## Exercise
Repeat every record exactly, but keep images out of the copy.

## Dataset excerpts
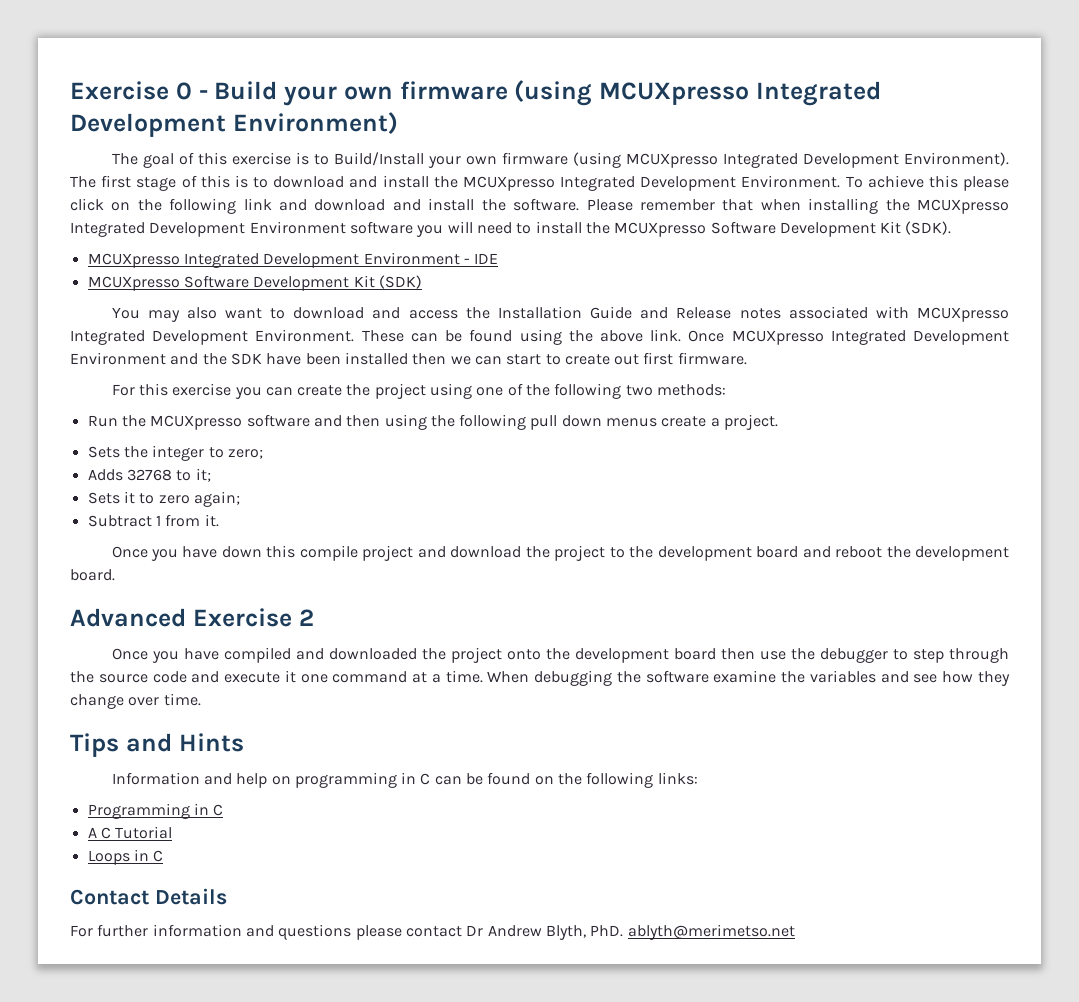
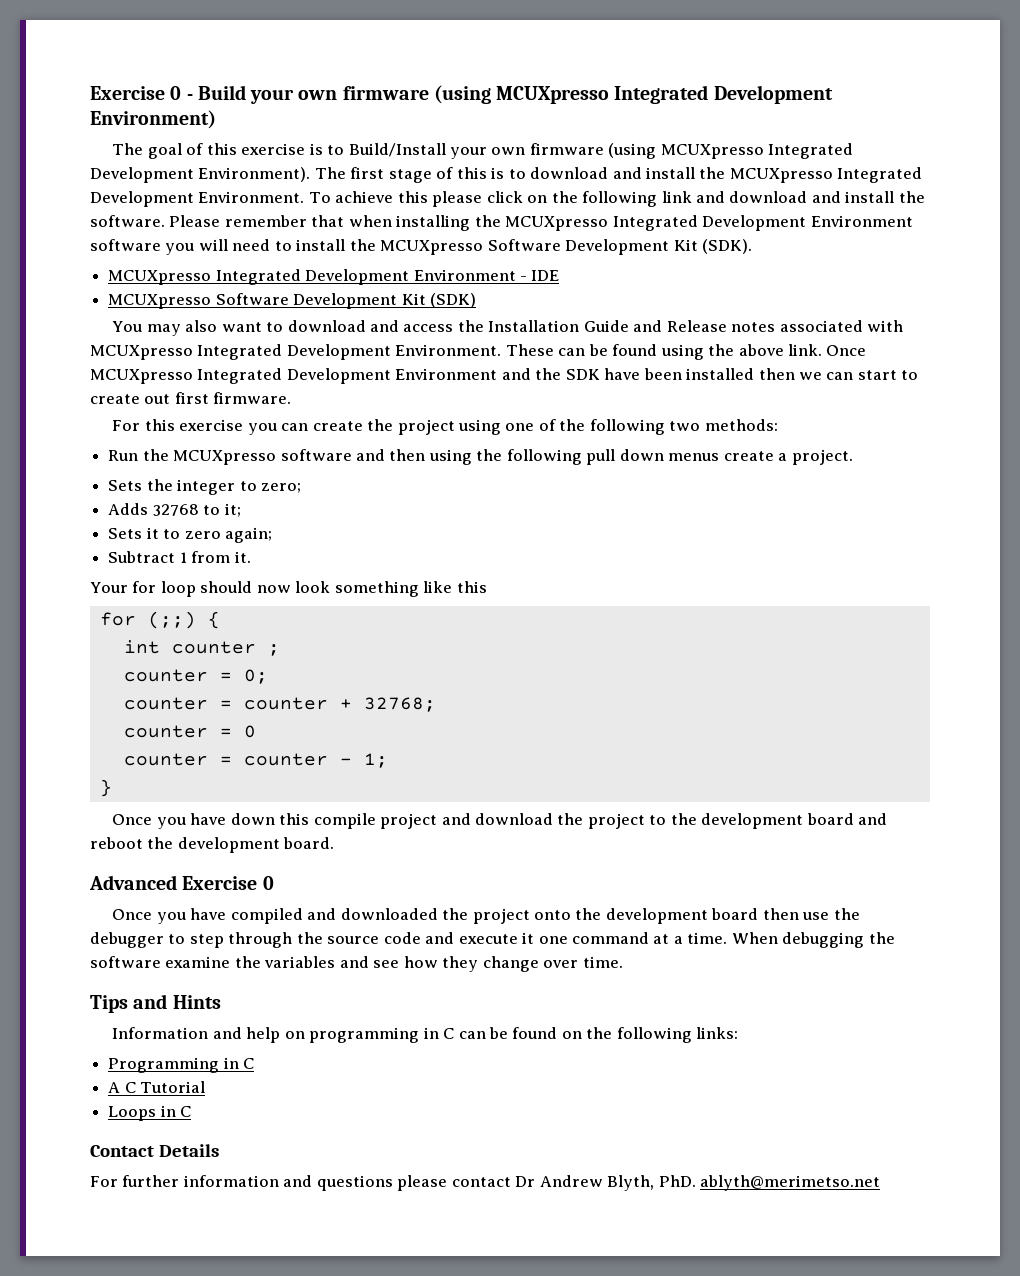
+ Your for loop should now look something like this
+ for (;;) {
+ int counter ;
+ counter = 0;
+ counter = counter + 32768;
+ counter = 0
+ counter = counter - 1;
+ }
- Advanced Exercise 2
+ Advanced Exercise 0

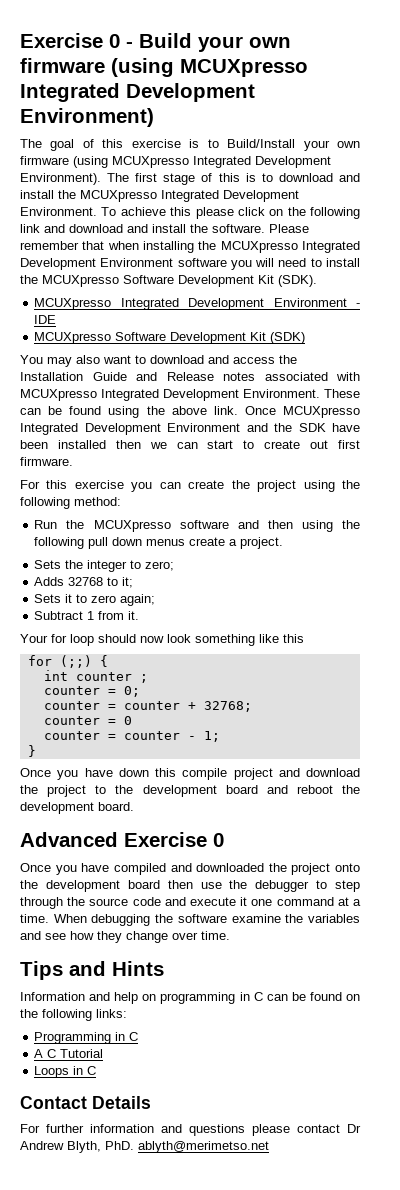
- For this exercise you can create the project using one of the following two methods:
+ For this exercise you can create the project using the following method:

## Solution to this exercise
+ Your for loop should now look something like this
+ for (;;) {
+ int counter ;
+ counter = 0;
+ counter = counter + 32768;
+ counter = 0
+ counter = counter - 1;
+ }
- Advanced Exercise 2
+ Advanced Exercise 0

- For this exercise you can create the project using one of the following two methods:
+ For this exercise you can create the project using the following method:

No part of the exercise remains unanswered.